The barbell is one of the most versatile pieces of equipment in any gym. It can be used for almost every form of workout from hypertrophy to mobility to powerlifting. The barbell can be used by regular gym-goers for squats, deadlifts, or bench press, but the barbell offers so much more.

Today, I am going to run you through some different ways to use a barbell to achieve your fitness goals, but before we do that let's talk a little about the bars themselves. Barbells come in all shapes and sizes; most gyms will have all-purpose bars which means they can be used for all types of workouts, other gyms may have economic bars which are bars that are a little bit cheaper, but look and feel like an expensive barbell. You can also get sport-specific barbells; Olympic lifting barbells and powerlifting barbells. Olympic lifting barbells are meant for Olympic lifts (snatch and clean and jerk) are more flexible, slightly thinner, and have roller bearings under the sleeves to allow the weight to spin during use. Powerlifting bars which are meant for the “Big 3” lifts (deadlift, bench, and squat) are stiff steel, slightly thicker, and have steel or brass bushing to allow a little spin.

With such a wide array of fitness goals out there I am going to break it down by exercise:

The “Big 3” commonly these 3 lifts are associated with powerlifting but they are all commonplace in everyday gym-goers workouts. The 3 lifts are deadlift, squat, and bench press. These 3 lifts offer you great benefit for any type of goal. If you are wanting to burn fat, performing these 3 lifts will help you build muscle and in turn, increase your basal metabolic rate which naturally helps you burn more calories daily. These 3 lifts, although associated with powerlifting, can be done with lighter weight and higher repetitions to get your high rate spiked and burn more calories during your workout.

Snatch and Clean and Jerks are two exercises that take a lot of technique and training to become very good at, but they can be used to help sports performance not just on the Olympic stage, but on the football field or on the volleyball court. These are full-body movements that take a lot of explosive power that translate excellently to most sports. These movements do not need to be done at a heavyweight either.
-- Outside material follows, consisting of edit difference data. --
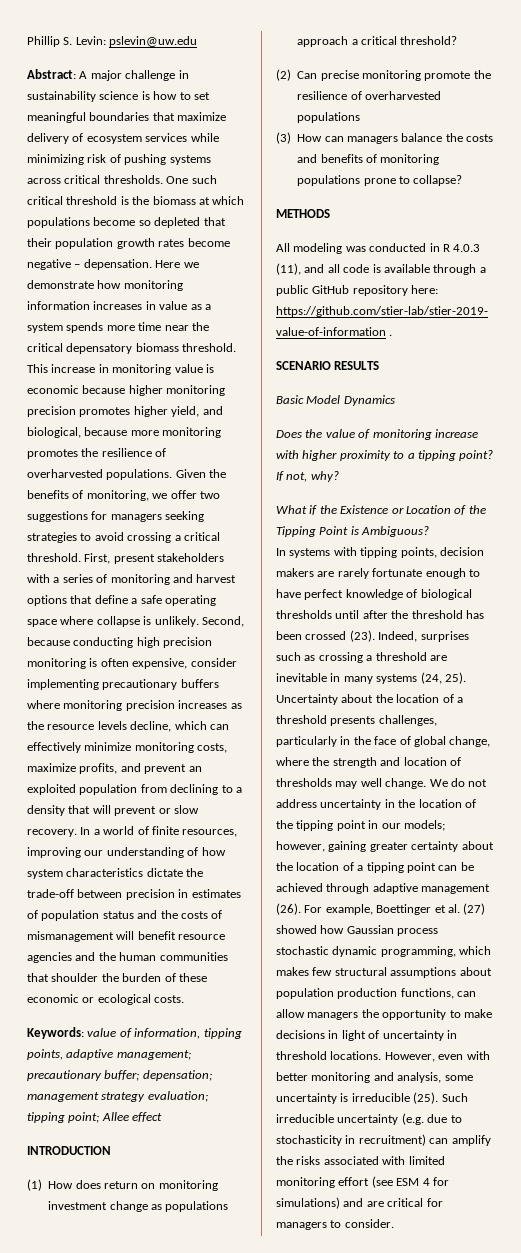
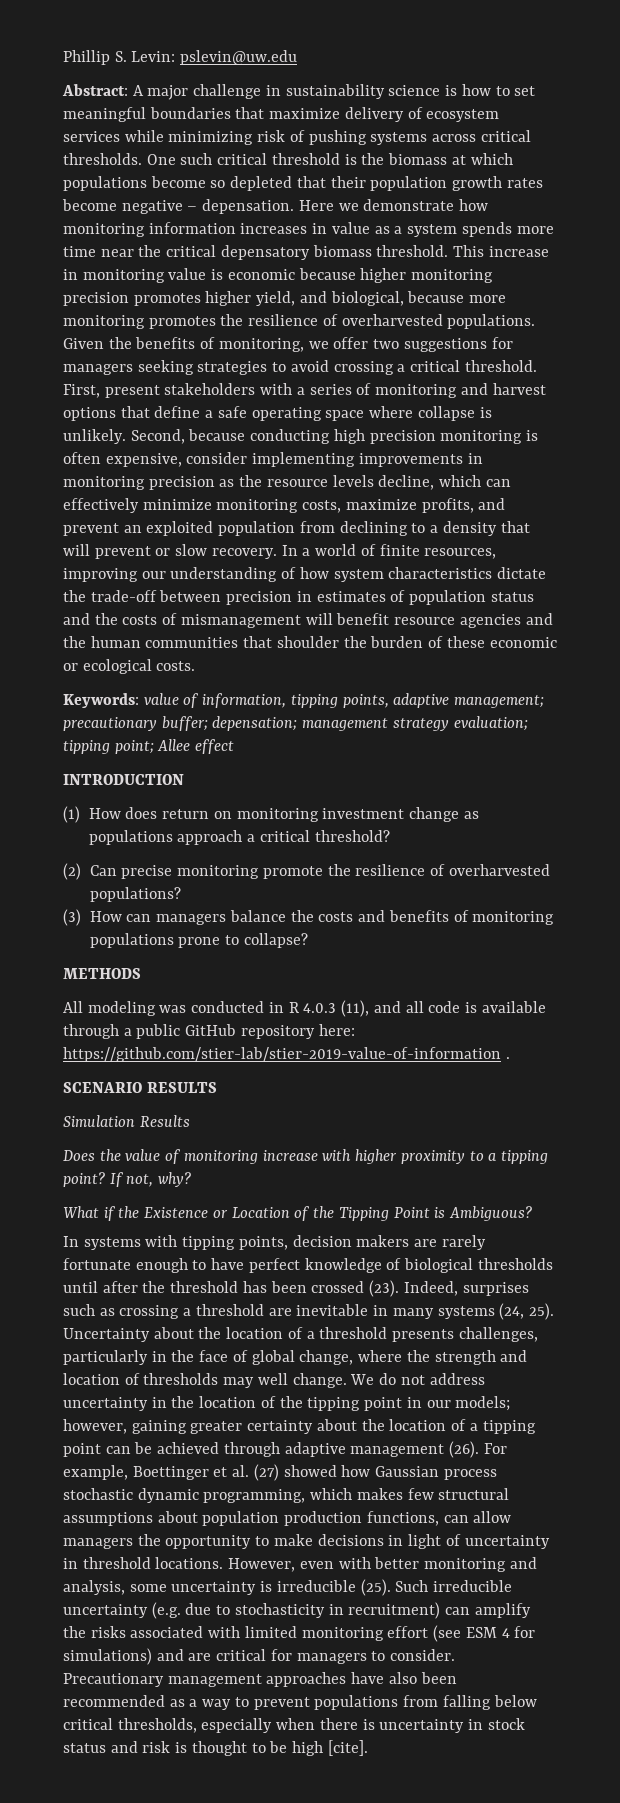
- Second, because conducting high precision monitoring is often expensive, consider implementing precautionary buffers where monitoring precision increases as the resource levels decline, which can effectively minimize monitoring costs, maximize profits, and prevent an exploited population from declining to a density that will prevent or slow recovery.
+ Second, because conducting high precision monitoring is often expensive, consider implementing improvements in monitoring precision as the resource levels decline, which can effectively minimize monitoring costs, maximize profits, and prevent an exploited population from declining to a density that will prevent or slow recovery.
- (2) Can precise monitoring promote the resilience of overharvested populations
+ (2) Can precise monitoring promote the resilience of overharvested populations?
- Basic Model Dynamics
+ Simulation Results
+ Precautionary management approaches have also been recommended as a way to prevent populations from falling below critical thresholds, especially when there is uncertainty in stock status and risk is thought to be high [cite].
Plenty of technique drills for Olympic lifts can be done with a PVC pipe in order to make sure of proper form before adding weight to a bar.

Barbell mobility drills are a little bit less commonly seen around gyms, but there are plenty of drills out there that can be done to help joint mobility all over the body. One that I use commonly is for the front rack or front squat barbell position. Leaving the bar on the rack, put yourself in the front rack position and alternate punching the elbows upward toward the ceiling in order to stretch the lat muscle and activate your thoracic spine.

Barbell complexes can also be used as a HIIT (High-Intensity Interval Training) session. A complex is a workout that involves one piece of equipment whereby you move through a list of exercises using that one piece of equipment with minimal rest in between. For example, pick 8 exercises for 8 reps of each exercise for 8 rounds. These types of workouts are great for someone with limited time in the gym, as they consist of high rep, lightweight and full-body movements that burn a lot of calories.

These are just some examples of work that can be done with a barbell. The versatility of the barbell is amazing and with a little sense of adventure and willingness to try something new, the barbell could be your new best friend.